IntelliGuard sells pharmacy cabinets, anesthesia stations and other refrigerated or non-refrigerated units that can be used within different areas of a hospital. For its customers, Krass says, “We can create a full turnkey, end-to-end data solution.” That, he explains, makes the capture of data automatic, both during the receipt of goods and in operating rooms if products are removed from the RFID-enabled cabinet for use with a patient.
Traditionally, Krass says, an OR could be compared to the Wild West in the days prior to RFID’s widespread use, as data regarding drugs, including their use, expiration or disposal, was either tracked manually on paper or with barcodes, or it simply wasn’t monitored at all. However, he adds, manual tracking is a distraction for healthcare providers focused on treating patients. “Anesthesiologists don’t want to turn their back to a patient,” Krass says. “With RFID, it’s back to the way they want to practice. They log in, open drawers, take out what they need” and keep their focus on patients.
Regarding Fresenius Kabi’s application of tags at the beginning of the supply chain, Krass says, “This is what I have always felt was the tipping point-the event that changes the trajectory of growth.” Hospitals see a benefit to using RFID, he adds, though expansion has been thwarted by labor costs for hospitals and pharmacies. In the future, the companies expect to see distributors and logistics providers using the RFID tags as well, for the purposes of supply chain management and anticounterfeiting. Several distributors are already using IntelliGuard’s cabinets, Krass says, adding, “That can provide security to the supply chain, with more read points of a label that can’t be duplicated.”
The tagging system’s development has included building in-house software, Sirovatka says, as well as hardware customization from eAgile. The environment of pharmaceutical products is, by its nature, challenging for RFID. “Medication has different RFID-absorbing signal characteristics,” she states. “We have, in partnership with eAgile, custom-designed the tags to be sure they can be read in anesthesiology trays in multiple configurations.” There is no control over how the drugs are placed in a tray or on a shelf, she notes, stating, “We have to be in a position where no matter how and where they put them in the cabinet, they can read it.”
According to Krass, the tags are performing well in hospital environments, including around the presence of liquids and metallic materials.
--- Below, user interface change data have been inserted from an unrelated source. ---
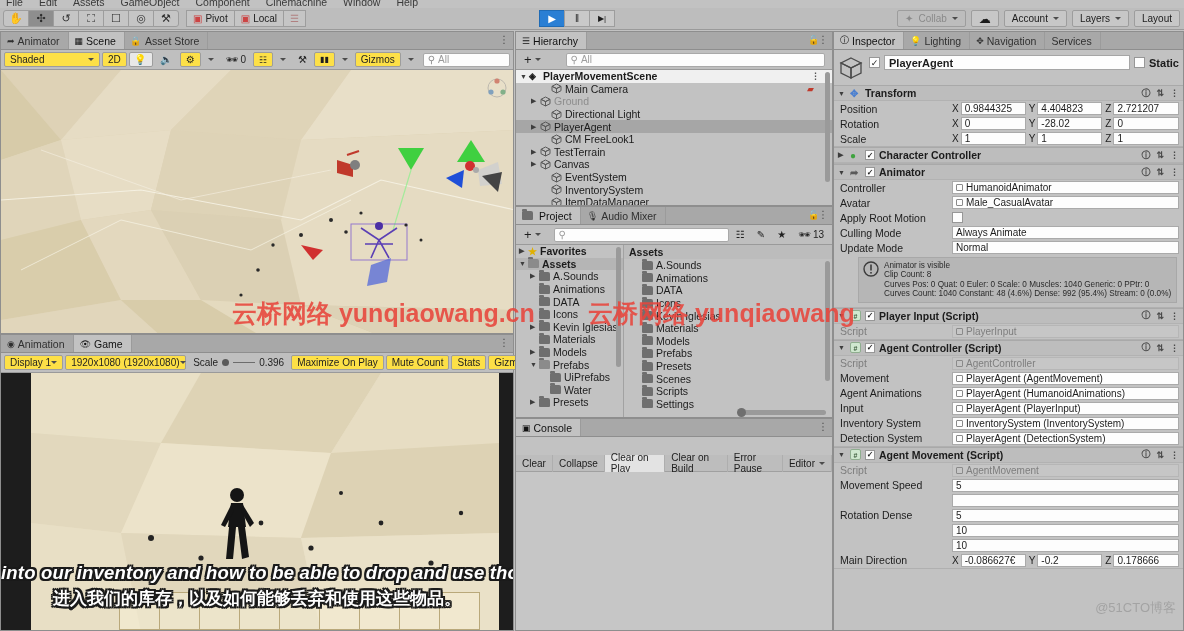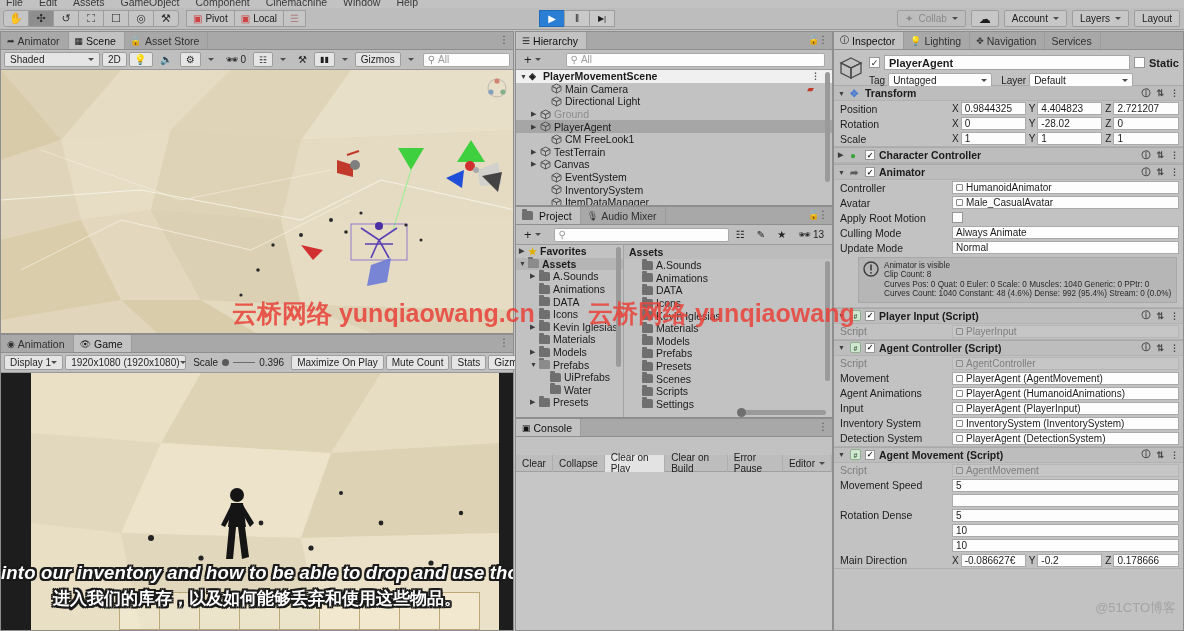--- a/index.html
+++ b/index.html
@@ -22,21 +22,21 @@
   }
   .tab.active { background:#c2c2c2; color:#101010; }
   .tabstrip .dots { position:absolute; right:4px; top:3px; color:#4a4a4a; font-size:10px; line-height:10px;}
   .lockicon { position:absolute; right:16px; top:3px; width:8px; height:9px; }
 
   .toolrow {
     height:20px; background:#bfbfbf; border-bottom:1px solid #9a9a9a;
     display:flex; align-items:center; gap:2px; padding:0 3px;
   }
   .btn {
-    height:15px; background:#e5e5e5; border:1px solid #9d9d9d; border-radius:2px;
+    height:15px; background:#fde047; border:1px solid #9d9d9d; border-radius:2px;
     display:flex; align-items:center; justify-content:center;
     padding:0 5px; font-size:10px; color:#1f1f1f; white-space:nowrap;
   }
   .btn.flat { background:transparent; border:none; }
   .btn.on { background:#e8e8e8; }
   .field {
     height:14px; background:#fdfdfd; border:1px solid #a9a9a9; border-radius:2px;
     display:flex; align-items:center; padding:0 4px; font-size:10px; color:#202020;
   }
   .caret { width:0;height:0;border-left:3px solid transparent;border-right:3px solid transparent;border-top:3.5px solid #4c4c4c; }
@@ -544,38 +544,38 @@
         <div class="hrow" style="padding-left:26px">
           <span class="arr"></span>
           <span class="goicon"><svg width="11" height="11" viewBox="0 0 11 11">
               <polygon points="5.5,1 10,3.3 5.5,5.6 1,3.3" fill="none" stroke="#5a5a5a" stroke-width="1"></polygon>
               <polygon points="1,3.3 5.5,5.6 5.5,10 1,7.7" fill="none" stroke="#5a5a5a" stroke-width="1"></polygon>
               <polygon points="10,3.3 5.5,5.6 5.5,10 10,7.7" fill="none" stroke="#5a5a5a" stroke-width="1"></polygon>
             </svg></span>
           <span>Main Camera</span>
           <span style="position:absolute;right:18px;color:#c0392b;font-size:9px;">▰</span>
         </div>
+        <div class="hrow dis" style="padding-left:15px">
+          <span class="arr">▶</span>
+          <span class="goicon"><svg width="11" height="11" viewBox="0 0 11 11">
+              <polygon points="5.5,1 10,3.3 5.5,5.6 1,3.3" fill="none" stroke="#5a5a5a" stroke-width="1"></polygon>
+              <polygon points="1,3.3 5.5,5.6 5.5,10 1,7.7" fill="none" stroke="#5a5a5a" stroke-width="1"></polygon>
+              <polygon points="10,3.3 5.5,5.6 5.5,10 10,7.7" fill="none" stroke="#5a5a5a" stroke-width="1"></polygon>
+            </svg></span>
+          <span>Ground</span>
+        </div>
         <div class="hrow" style="padding-left:26px">
           <span class="arr"></span>
           <span class="goicon"><svg width="11" height="11" viewBox="0 0 11 11">
               <polygon points="5.5,1 10,3.3 5.5,5.6 1,3.3" fill="none" stroke="#5a5a5a" stroke-width="1"></polygon>
               <polygon points="1,3.3 5.5,5.6 5.5,10 1,7.7" fill="none" stroke="#5a5a5a" stroke-width="1"></polygon>
               <polygon points="10,3.3 5.5,5.6 5.5,10 10,7.7" fill="none" stroke="#5a5a5a" stroke-width="1"></polygon>
             </svg></span>
           <span>Directional Light</span>
         </div>
-        <div class="hrow dis" style="padding-left:15px">
-          <span class="arr">▶</span>
-          <span class="goicon"><svg width="11" height="11" viewBox="0 0 11 11">
-              <polygon points="5.5,1 10,3.3 5.5,5.6 1,3.3" fill="none" stroke="#5a5a5a" stroke-width="1"></polygon>
-              <polygon points="1,3.3 5.5,5.6 5.5,10 1,7.7" fill="none" stroke="#5a5a5a" stroke-width="1"></polygon>
-              <polygon points="10,3.3 5.5,5.6 5.5,10 10,7.7" fill="none" stroke="#5a5a5a" stroke-width="1"></polygon>
-            </svg></span>
-          <span>Ground</span>
-        </div>
         <div class="hrow sel" style="padding-left:15px">
           <span class="arr">▶</span>
           <span class="goicon"><svg width="11" height="11" viewBox="0 0 11 11">
               <polygon points="5.5,1 10,3.3 5.5,5.6 1,3.3" fill="none" stroke="#5a5a5a" stroke-width="1"></polygon>
               <polygon points="1,3.3 5.5,5.6 5.5,10 1,7.7" fill="none" stroke="#5a5a5a" stroke-width="1"></polygon>
               <polygon points="10,3.3 5.5,5.6 5.5,10 10,7.7" fill="none" stroke="#5a5a5a" stroke-width="1"></polygon>
             </svg></span>
           <span>PlayerAgent</span>
         </div>
         <div class="hrow" style="padding-left:26px">
@@ -863,32 +863,20 @@
             <polygon points="3,8 13,13 13,23 3,18" fill="none" stroke="#4a4a4a" stroke-width="1.3"></polygon>
             <polygon points="23,8 13,13 13,23 23,18" fill="none" stroke="#4a4a4a" stroke-width="1.3"></polygon>
           </svg>
         </div>
         <div style="flex:1;">
           <div class="namerow">
             <span class="cbox">✓</span>
             <span class="nameinput">PlayerAgent</span>
             <span class="cbox"></span>
             <span style="font-weight:bold;">Static</span>
-          </div>
-          <div class="tagrow">
-            <span>Tag</span>
-            <span class="field" style="width:104px; justify-content:space-between;">
-              <span>Untagged</span>
-              <span class="caret"></span>
-            </span>
-            <span style="margin-left:6px;">Layer</span>
-            <span class="field" style="width:104px; justify-content:space-between;">
-              <span>Default</span>
-              <span class="caret"></span>
-            </span>
           </div>
         </div>
       </div>
       <div id="inspector-components">
           <div class="cmp">
             <div class="cmphead">
               <span class="tri">▼</span>
               <span class="hico" style="color:#4a7fd0;font-size:10px;">✥</span>
               <span>Transform</span>
               <span class="right">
Ultimately, Volpe says, with the introduction of OR drug tagging, “We want to provide the medications that customers need. We’re enhancing what’s being offered today-and we’re the first ones to embed this information into the tag.”
Fresenius Kabi has 24 products with built-in RFID labels scheduled for launch by the end of 2021, Sirovatka reports. The initial plant to deploy RFID at its manufacturing site was in Sweden, and the company’s three U.S. factories, located in North Carolina, New York and Illinois, are installing equipment as well.